(Dataset extract Opens)

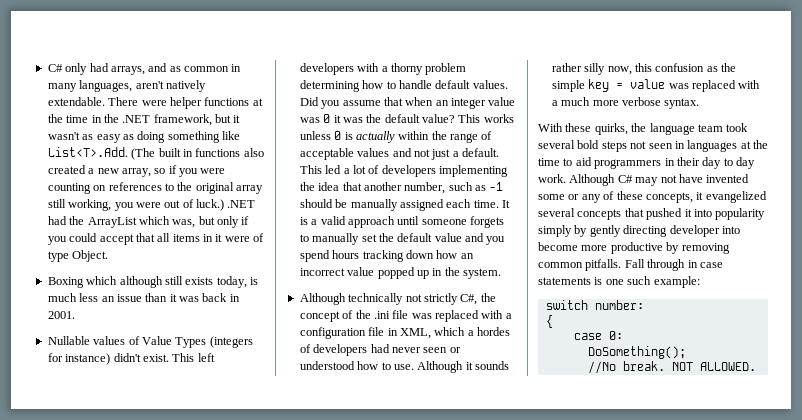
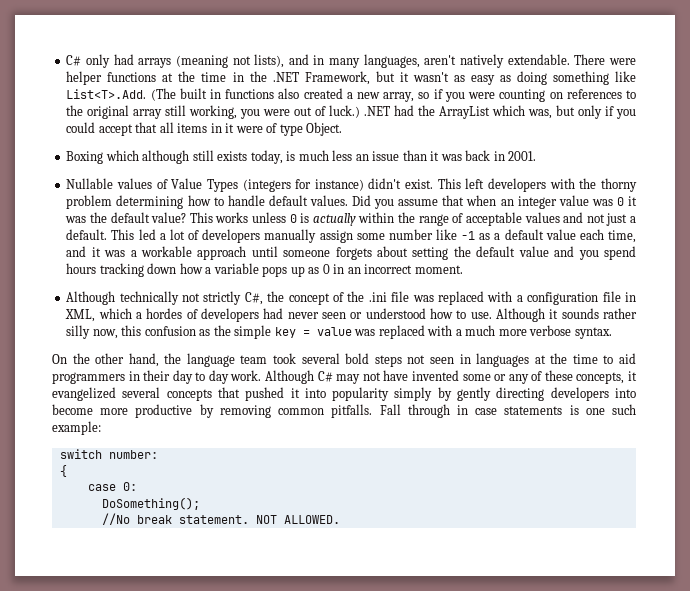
[110,63,229,75] arrays, and as common -> [138,54,309,68] arrays (meaning not lists), and
[153,114,212,126] framework, -> [304,71,370,85] Framework,
[381,66,388,72] a -> [579,178,597,189] the
[439,165,508,177] [299,182,504,194] [299,199,510,211] [299,216,346,225] implementing the idea that another number, such as -1 should be manually assigned each time. It is a valid -> [264,229,636,243] [66,246,192,257] manually assign some number like -1 as a default value each time, and it was a workable
[299,233,377,245] to manually set -> [377,246,449,260] about setting
[460,253,474,259] [299,267,501,279] an incorrect value popped up in the system. -> [205,263,463,277] a variable pops up as 0 in an incorrect moment.
[538,123,628,135] With these quirks, -> [52,353,159,367] On the other hand,
[669,225,720,237] developer -> [550,387,609,401] developers
[622,361,665,371] break. -> [136,515,249,524] break statement.

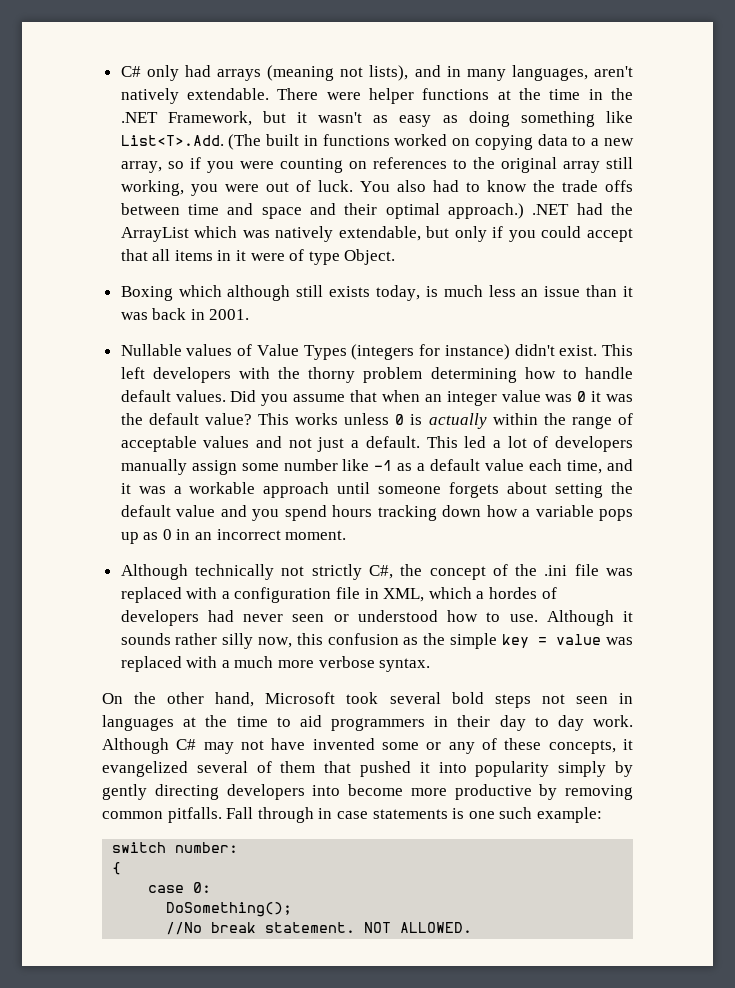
[278,88,343,99] also created -> [394,134,587,150] worked on copying data to
[329,105,361,118] luck.) -> [317,180,633,192] [120,203,525,219] luck. You also had to know the trade offs between time and space and their optimal approach.)
[528,109,553,119] was, -> [242,226,421,242] was natively extendable,
[164,353,268,367] the language team -> [265,692,336,704] Microsoft
[166,389,212,401] concepts -> [256,761,316,773] of them

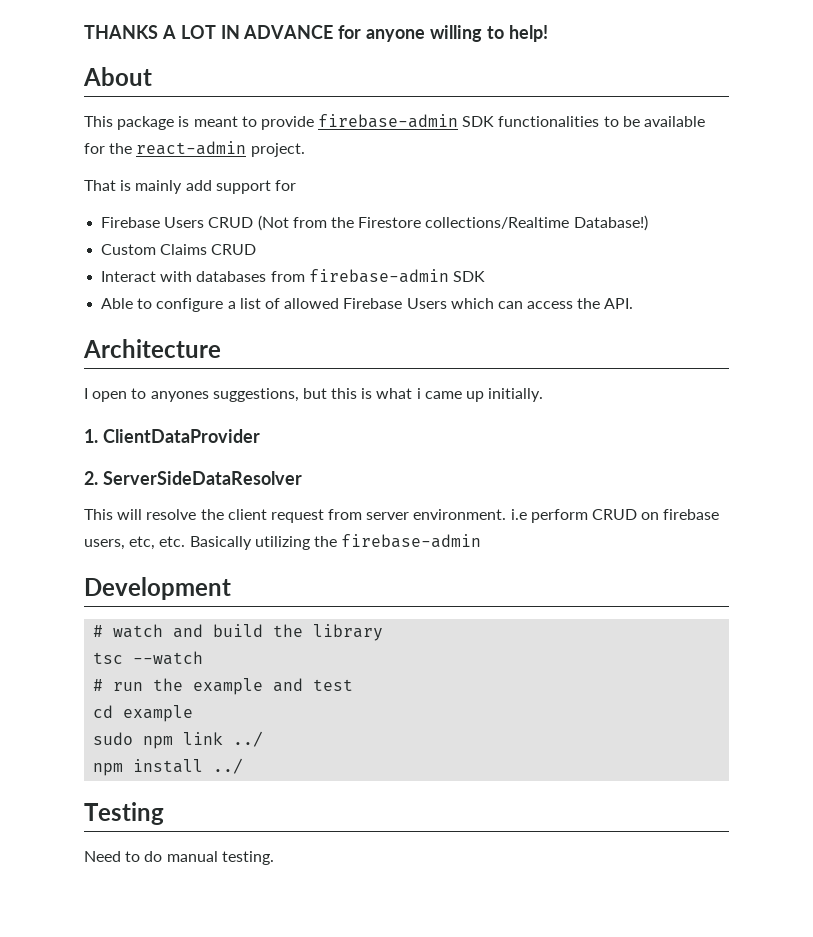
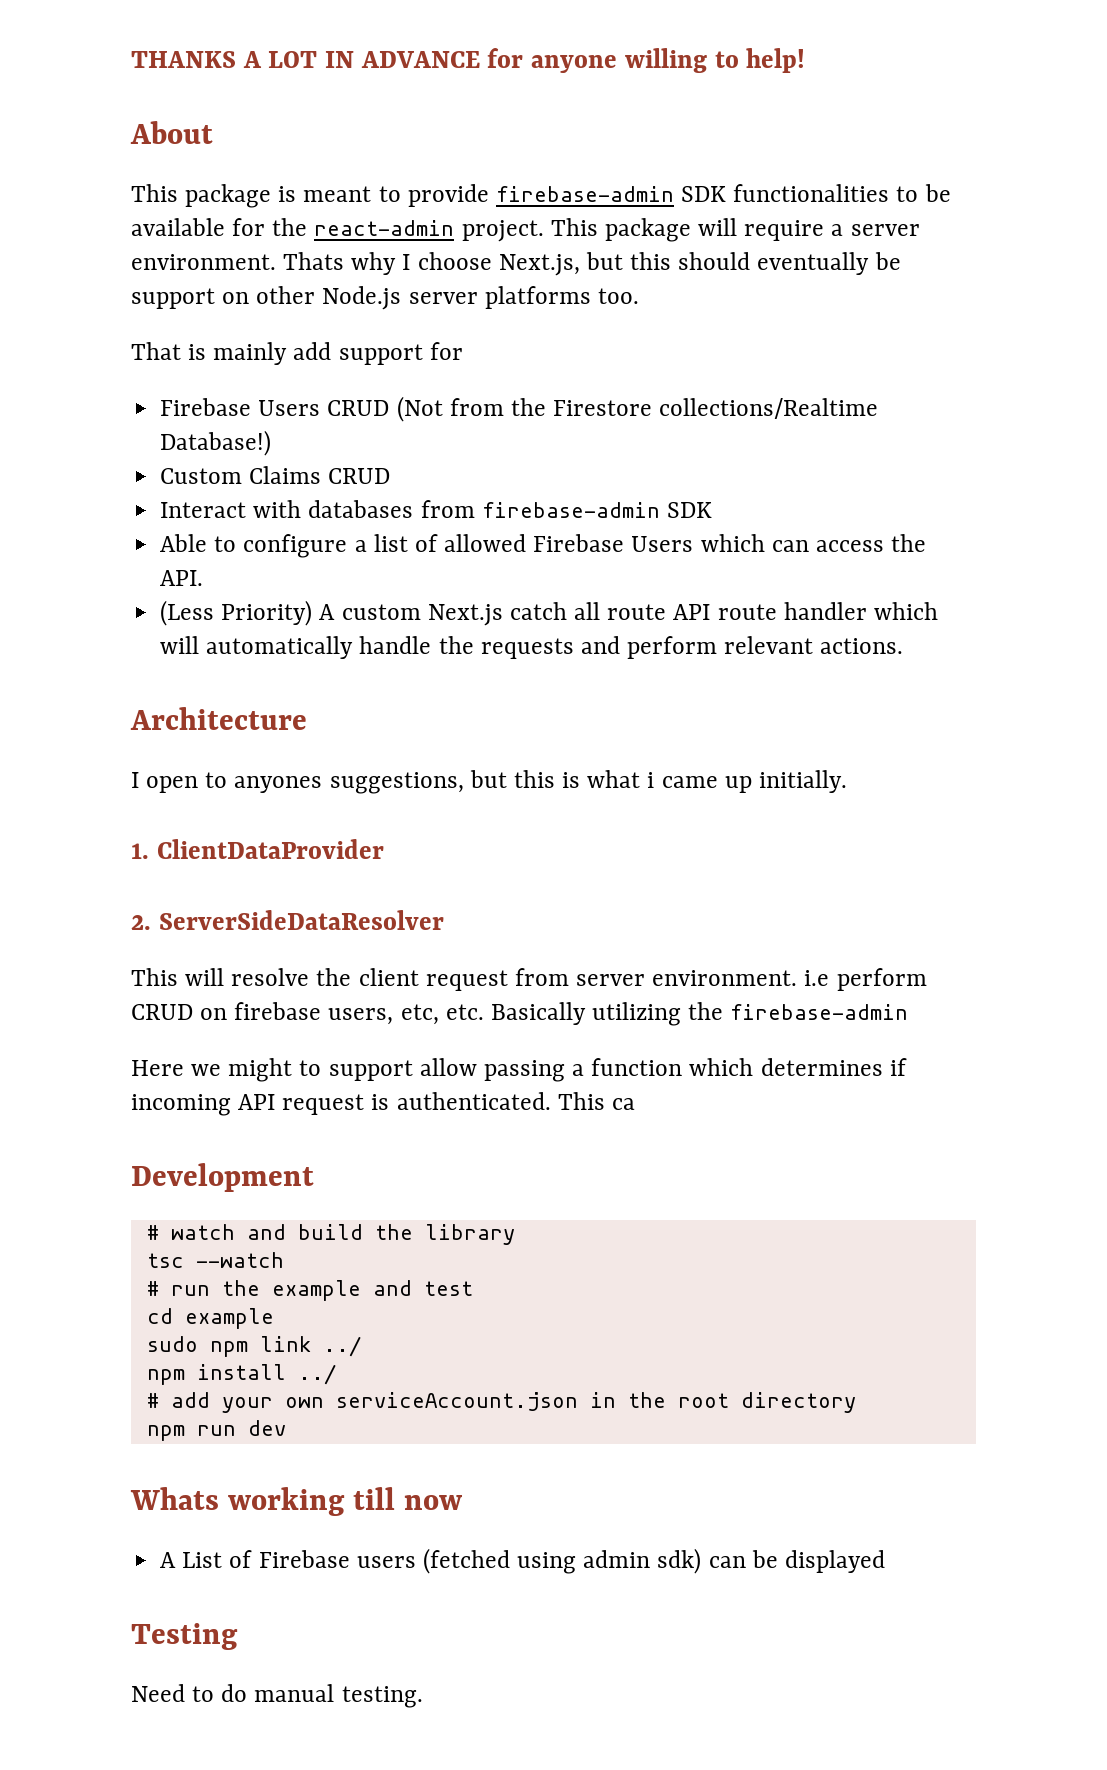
(305, 150) none -> [550,218,920,242] [131,252,901,276] [131,286,639,310] This package will require a server environment. Thats why I choose Next.js, but this should eventually be support on other Node.js server platforms too.
(634, 303) none -> [160,600,938,626] [160,636,904,659] // (Less Priority) A custom Next.js catch all route API route handler which will automatically handle the requests and perform relevant actions.
(482, 541) none -> [131,1058,907,1082] [131,1092,635,1116] // Here we might to support allow passing a function which determines if incoming API request is authenticated. This ca
(244, 766) none -> [146,1392,856,1413] [146,1420,286,1441] [130,1487,464,1516] [160,1548,885,1574] // # add your own serviceAccount.json in the root directory // npm run dev // Whats working till now // A List of Firebase users (fetched using admin sdk) can be displayed

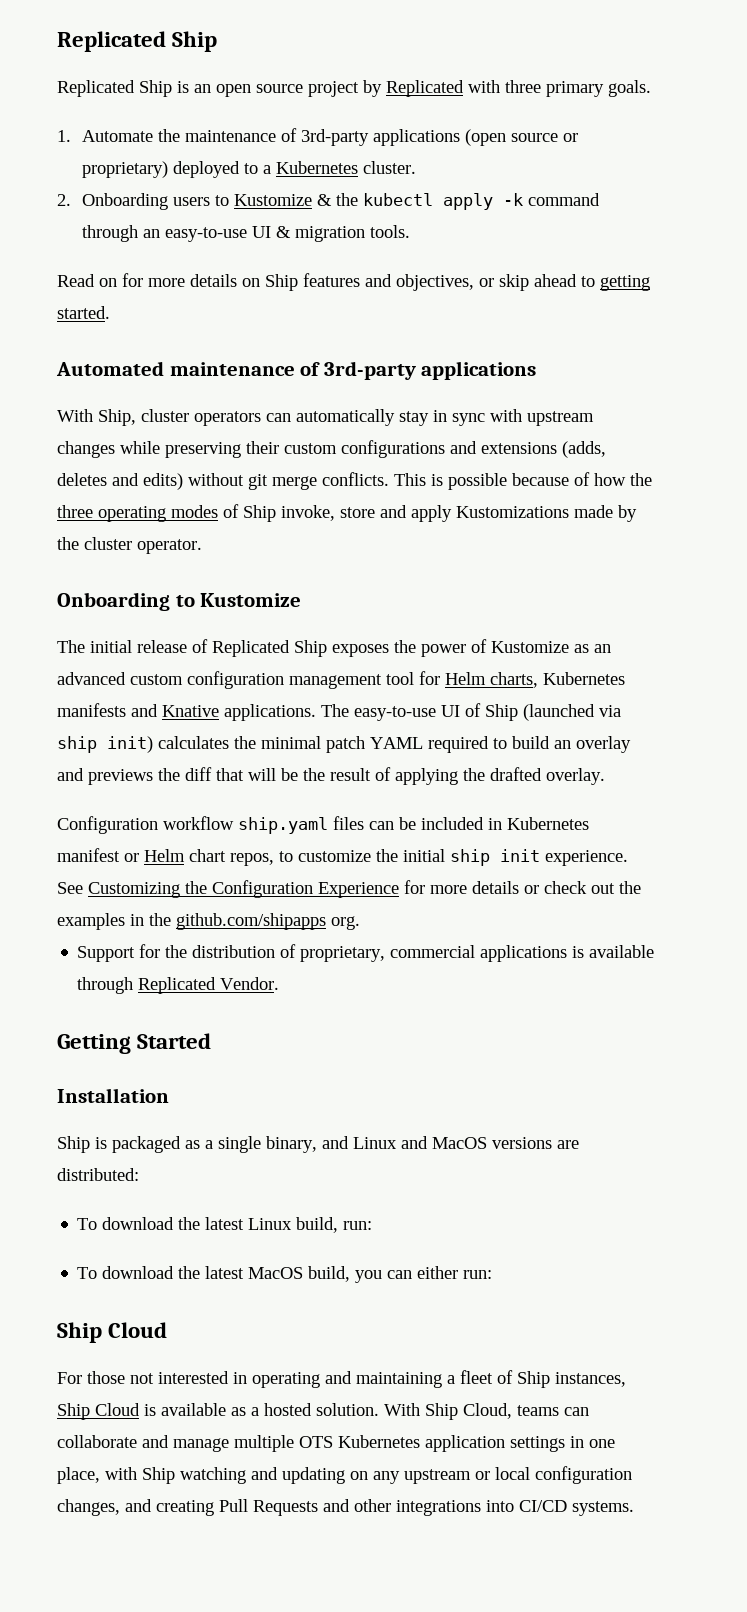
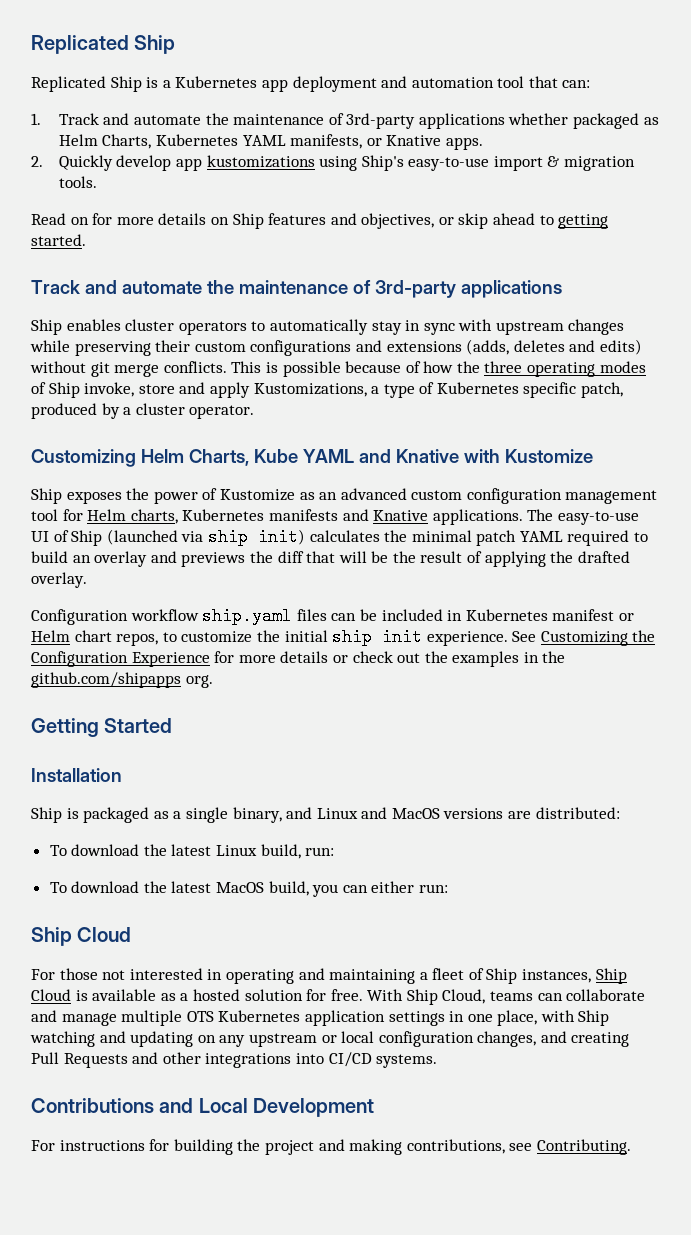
[194,80,651,97] [57,128,578,146] [81,161,416,178] [57,193,600,210] [81,225,271,242] an open source project by Replicated with three primary goals. // 1. Automate the maintenance of 3rd-party applications (open source or proprietary) deployed to a Kubernetes cluster. // 2. Onboarding users to Kustomize & the kubectl apply -k command through an easy-to-use UI -> [162,76,591,92] [31,113,659,129] [58,134,483,150] [31,155,543,171] a Kubernetes app deployment and automation tool that can: // 1. Track and automate the maintenance of 3rd-party applications whether packaged as Helm Charts, Kubernetes YAML manifests, or Knative apps. // 2. Quickly develop app kustomizations using Ship's easy-to-use import
[56,361,164,376] Automated -> [31,280,234,294] Track and automate the
[57,409,136,426] With Ship, -> [31,319,121,335] Ship enables
[266,413,291,422] can -> [251,321,266,331] to
[456,505,637,522] [57,537,202,554] [57,592,302,611] [57,639,290,657] Kustomizations made by the cluster operator. // Onboarding to Kustomize // The initial release of Replicated -> [253,382,624,398] [31,403,255,419] [31,449,593,467] Kustomizations, a type of Kubernetes specific patch, produced by a cluster operator. // Customizing Helm Charts, Kube YAML and Knative with Kustomize //
[77,944,655,962] [77,977,280,994] // Support for the distribution of proprietary, commercial applications is available through Replicated Vendor. -> (213, 681) none
[316,1403,379,1416] solution. -> [244,989,363,1001] solution for free.
(634, 1508) none -> [31,1098,375,1117] [31,1139,631,1155] // Contributions and Local Development // For instructions for building the project and making contributions, see Contributing.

(Dataset extract Closes)

== Work request ==
All entries above must be duplicated exactly; please omit any picture they hold.

== Answer for this exercise ==
[110,63,229,75] arrays, and as common -> [138,54,309,68] arrays (meaning not lists), and
[153,114,212,126] framework, -> [304,71,370,85] Framework,
[381,66,388,72] a -> [579,178,597,189] the
[439,165,508,177] [299,182,504,194] [299,199,510,211] [299,216,346,225] implementing the idea that another number, such as -1 should be manually assigned each time. It is a valid -> [264,229,636,243] [66,246,192,257] manually assign some number like -1 as a default value each time, and it was a workable
[299,233,377,245] to manually set -> [377,246,449,260] about setting
[460,253,474,259] [299,267,501,279] an incorrect value popped up in the system. -> [205,263,463,277] a variable pops up as 0 in an incorrect moment.
[538,123,628,135] With these quirks, -> [52,353,159,367] On the other hand,
[669,225,720,237] developer -> [550,387,609,401] developers
[622,361,665,371] break. -> [136,515,249,524] break statement.

[278,88,343,99] also created -> [394,134,587,150] worked on copying data to
[329,105,361,118] luck.) -> [317,180,633,192] [120,203,525,219] luck. You also had to know the trade offs between time and space and their optimal approach.)
[528,109,553,119] was, -> [242,226,421,242] was natively extendable,
[164,353,268,367] the language team -> [265,692,336,704] Microsoft
[166,389,212,401] concepts -> [256,761,316,773] of them

(305, 150) none -> [550,218,920,242] [131,252,901,276] [131,286,639,310] This package will require a server environment. Thats why I choose Next.js, but this should eventually be support on other Node.js server platforms too.
(634, 303) none -> [160,600,938,626] [160,636,904,659] // (Less Priority) A custom Next.js catch all route API route handler which will automatically handle the requests and perform relevant actions.
(482, 541) none -> [131,1058,907,1082] [131,1092,635,1116] // Here we might to support allow passing a function which determines if incoming API request is authenticated. This ca
(244, 766) none -> [146,1392,856,1413] [146,1420,286,1441] [130,1487,464,1516] [160,1548,885,1574] // # add your own serviceAccount.json in the root directory // npm run dev // Whats working till now // A List of Firebase users (fetched using admin sdk) can be displayed

[194,80,651,97] [57,128,578,146] [81,161,416,178] [57,193,600,210] [81,225,271,242] an open source project by Replicated with three primary goals. // 1. Automate the maintenance of 3rd-party applications (open source or proprietary) deployed to a Kubernetes cluster. // 2. Onboarding users to Kustomize & the kubectl apply -k command through an easy-to-use UI -> [162,76,591,92] [31,113,659,129] [58,134,483,150] [31,155,543,171] a Kubernetes app deployment and automation tool that can: // 1. Track and automate the maintenance of 3rd-party applications whether packaged as Helm Charts, Kubernetes YAML manifests, or Knative apps. // 2. Quickly develop app kustomizations using Ship's easy-to-use import
[56,361,164,376] Automated -> [31,280,234,294] Track and automate the
[57,409,136,426] With Ship, -> [31,319,121,335] Ship enables
[266,413,291,422] can -> [251,321,266,331] to
[456,505,637,522] [57,537,202,554] [57,592,302,611] [57,639,290,657] Kustomizations made by the cluster operator. // Onboarding to Kustomize // The initial release of Replicated -> [253,382,624,398] [31,403,255,419] [31,449,593,467] Kustomizations, a type of Kubernetes specific patch, produced by a cluster operator. // Customizing Helm Charts, Kube YAML and Knative with Kustomize //
[77,944,655,962] [77,977,280,994] // Support for the distribution of proprietary, commercial applications is available through Replicated Vendor. -> (213, 681) none
[316,1403,379,1416] solution. -> [244,989,363,1001] solution for free.
(634, 1508) none -> [31,1098,375,1117] [31,1139,631,1155] // Contributions and Local Development // For instructions for building the project and making contributions, see Contributing.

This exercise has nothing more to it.